I just thought that this new poll was interesting. What do you guys think?
DONNA DE LA CRUZ
WASHINGTON - Less than a week before Election Day, one of the state’s most prominent political polls continues to show President Bush and John Kerry locked in a standoff among likely New Jersey voters.
Quinnipiac University’s survey released Wednesday showed Bush and Kerry in a 46-46 percent deadlock, and the poll’s director said fears of terrorism are aiding Bush in a state he lost by 16 percentage points four years ago.
“Many New Jersey voters face security checks as they commute to New York,” said Maurice Carroll, director of the Quinnipiac University Polling Institute. “They remember 700 Garden State neighbors lost on Sept. 11 and see the wounded skyline where the World Trade Center stood.”
While several other polls released last week indicate Kerry holds varying leads in the race, Carroll’s polling has not shown a great shift among New Jersey voters since late August, between the national conventions.
At the time - after the Democratic National Convention but before the Republican shindig - Kerry enjoyed a lead of 10 percentage points, and pundits put New Jersey’s 15 electoral votes in the Democratic column. Precedent seemed to back up the predictions: New Jersey has not voted for a Republican presidential candidate since 1988.
Then came the Republican convention in New York, with its heavy use of Sept. 11 images. A month later, a Quinnipiac poll showed the two candidates locked in a 48-48 percent tie among likely voters.
Terrorism is still the main reason why Bush is doing well in New Jersey, according to the latest poll. It shows 53 percent of voters saying Bush would do a better job combatting terrorism to 37 percent who say Kerry would.
“Dealing with terrorism is President Bush’s strongest voter appeal,” Carroll added. “Even 24 percent of Democrats (in the latest poll) say Bush would do a better job dealing with terrorism.”
Kerry has never been the favorite Democratic candidate among New Jersey voters, according to past Quinnipiac polls. One 2003 survey showed that New Jerseyans favored New York Sen. Hillary Clinton over any other Democratic candidate, with Bush trouncing Kerry 53-37 percent. New Jerseyans have also favored Connecticut Sen. Joseph Lieberman over Kerry.
And Kerry has never been able to garner more than 49 percent of support from state voters, according to Quinnipiac. At this time in 2000, a Quinnipiac poll showed that Al Gore had a 50-38 percent margin over Bush among likely New Jersey voters.
Several other polls released last week show Kerry with an edge over Bush among New Jersey’s likely voters.
Kerry had a 46-40 percent lead in a Fairleigh Dickinson University poll that had a sampling error margin of plus or minus 4.5 percentage points.
A Star-Ledger/Rutgers-Eagleton Institute poll showed Kerry leading Bush by 13 percentage points.
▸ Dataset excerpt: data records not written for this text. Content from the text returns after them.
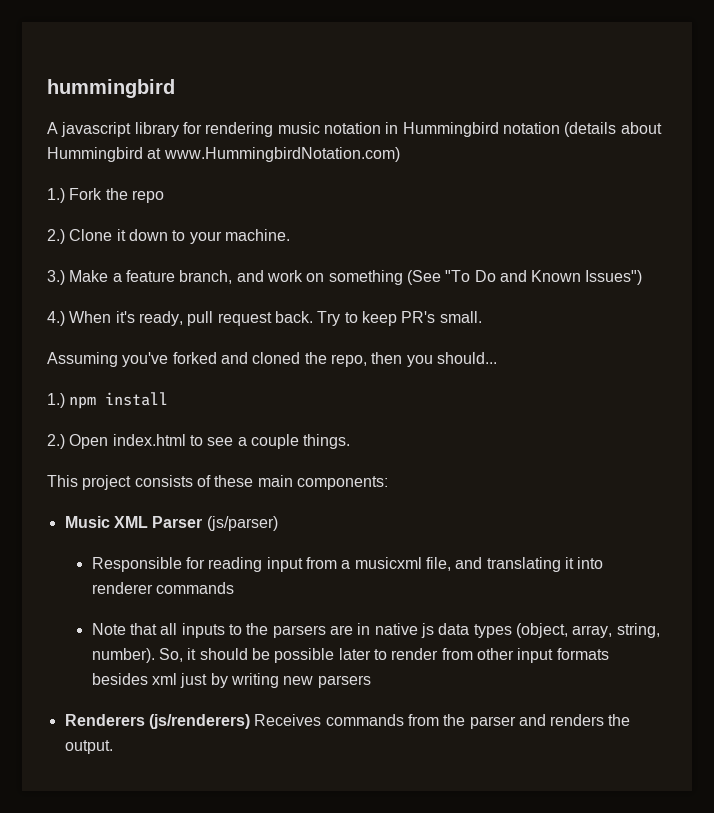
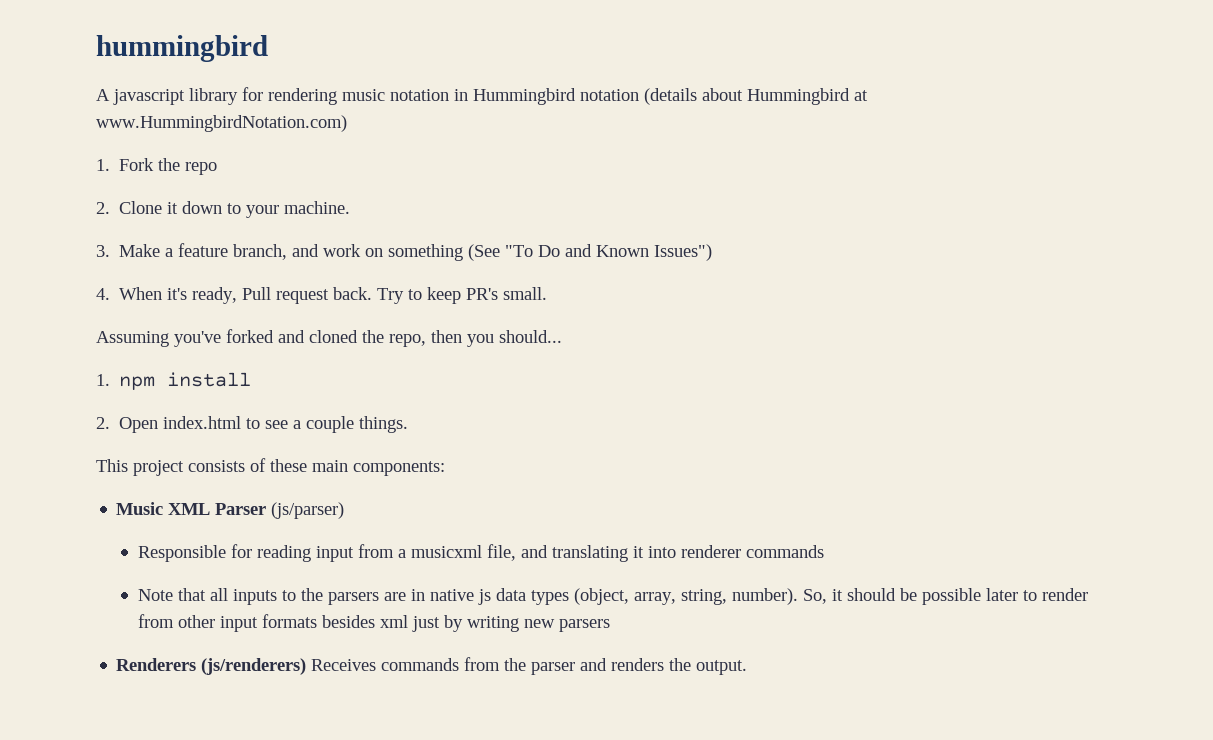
[47,188,65,203] 1.) -> [96,159,110,171] 1.
[47,229,65,244] 2.) -> [96,202,110,214] 2.
[47,270,65,285] 3.) -> [96,245,110,257] 3.
[47,311,65,326] 4.) -> [96,288,110,300] 4.
[187,311,214,326] pull -> [242,287,272,300] Pull
[47,393,65,408] 1.) -> [96,374,110,386] 1.
[47,434,65,449] 2.) -> [96,417,110,429] 2.

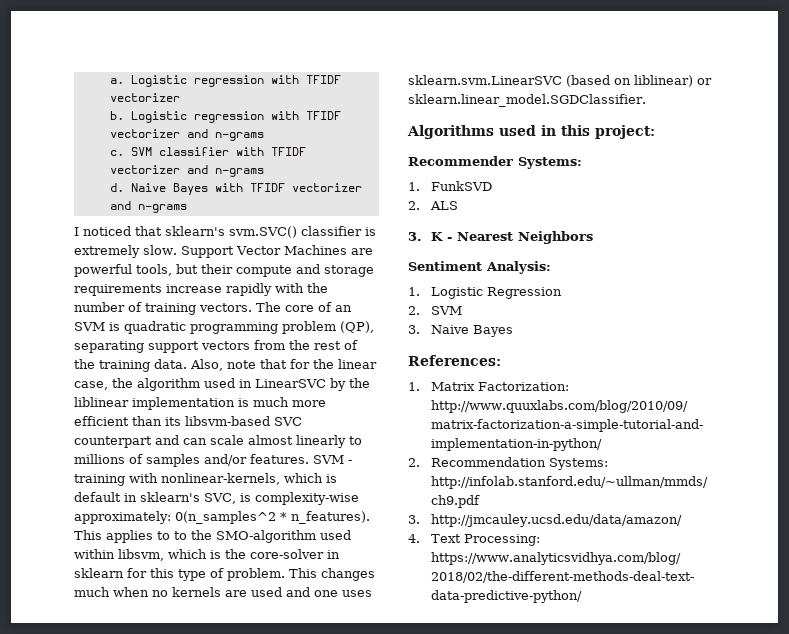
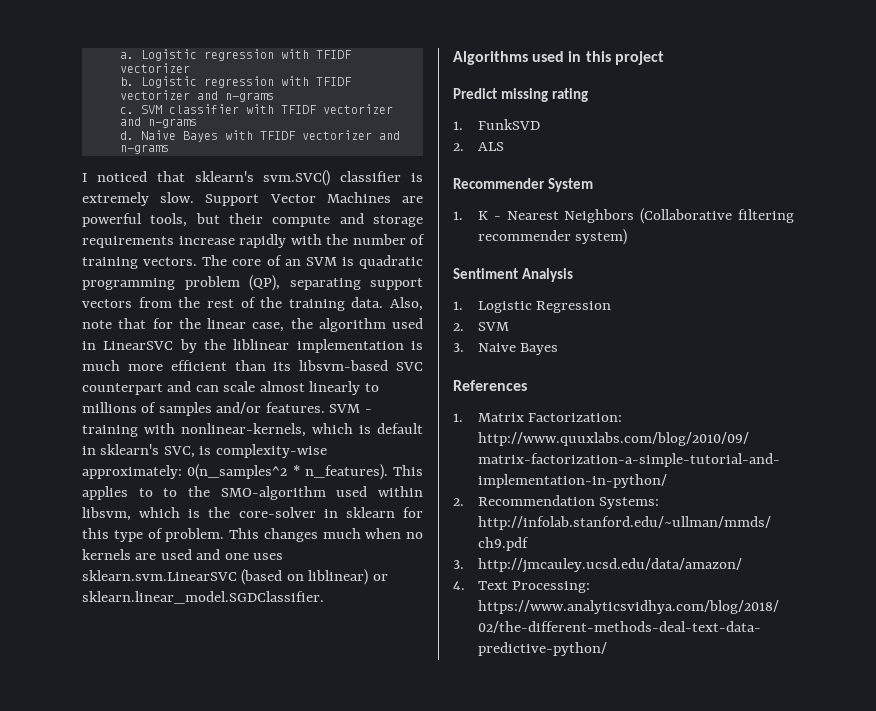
[595,125,655,139] [408,156,582,169] project: // Recommender Systems: -> [614,51,664,65] [453,88,588,102] project // Predict missing rating
[408,232,422,241] 3. -> [453,178,593,192] [453,211,463,220] Recommender System // 1.
(594, 237) none -> [640,208,794,224] [477,229,628,245] (Collaborative filtering recommender system)
[486,261,551,274] Analysis: -> [521,268,573,282] Analysis
[408,355,501,366] References: -> [453,380,527,391] References

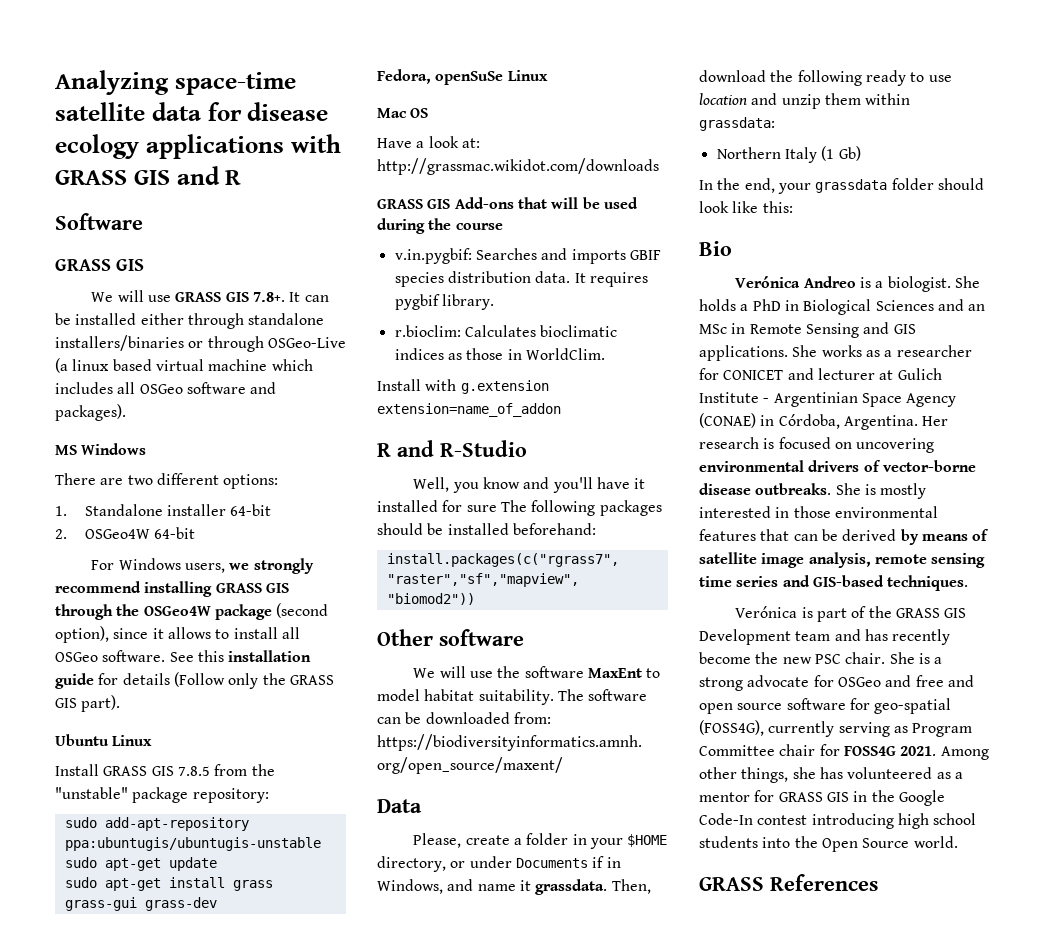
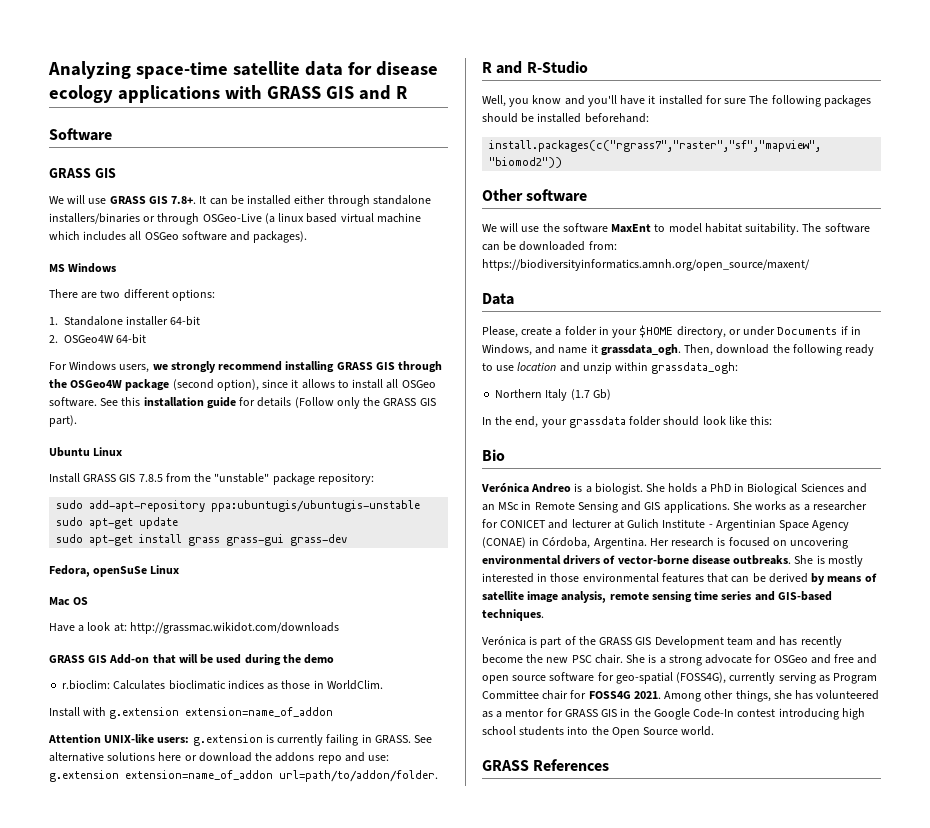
[454,197,514,209] Add-ons -> [109,654,150,664] Add-on
[455,223,503,230] [394,248,661,264] [394,271,648,287] [394,294,494,310] course // v.in.pygbif: Searches and imports GBIF species distribution data. It requires pygbif library. -> [304,654,335,664] demo
(561, 410) none -> [48,734,433,746] [49,752,390,764] [49,770,438,782] // Attention UNIX-like users: g.extension is currently failing in GRASS. See alternative solutions here or download the addons repo and use: g.extension extension=name_of_addon url=path/to/addon/folder.
[535,879,608,895] grassdata. -> [600,344,681,356] grassdata_ogh.
[824,93,911,105] [699,117,775,131] them within grassdata: -> [615,362,739,374] within grassdata_ogh:
[821,146,835,161] (1 -> [570,389,590,400] (1.7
The survey’s sampling error margin was plus or minus 4 percentage points. And a poll done on behalf of The Record of Bergen County showed Kerry with a 50-43 percent edge, with a sampling margin of error of plus or minus 4 percentage points.
The latest Quinnipiac poll asked voters whether it was important for a presidential candidate to visit a state, referring to Bush’s trip to Evesham Township on Oct. 18.
“That little drop in by Bush last week did have some effect, with 27 percent saying it was very important and 26 percent saying it was somewhat important,” Carroll said.
In 2000, New Jersey was ignored by both Gore and Bush when it came to campaigning. Kerry last campaigned in New Jersey in June; that was before he accepted the Democratic nomination.
The latest Quinnipiac poll surveyed 852 likely voters from Oct. 21 to Oct. 25 and has a sampling error margin of plus or minus 3.5 percentage points. Two percent of likely voters said they would vote for independent candidate Ralph Nader. Six percent of likely voters said they were undecided.
Historically, undecided voters typically vote for the challenger, Carroll said.
In an Oct. 19 poll, Kerry and Bush were nearly tied, with the Democrat holding a 49-45 percent edge among likely voters. That poll had a sampling error margin of plus or minus 3.5 percentage points.
Among the larger pool of 1,179 registered voters polled, Kerry had the slimmest of edges with a 45-41 percent advantage over Bush. That survey has a sampling error margin of plus or minus 3 percentage points.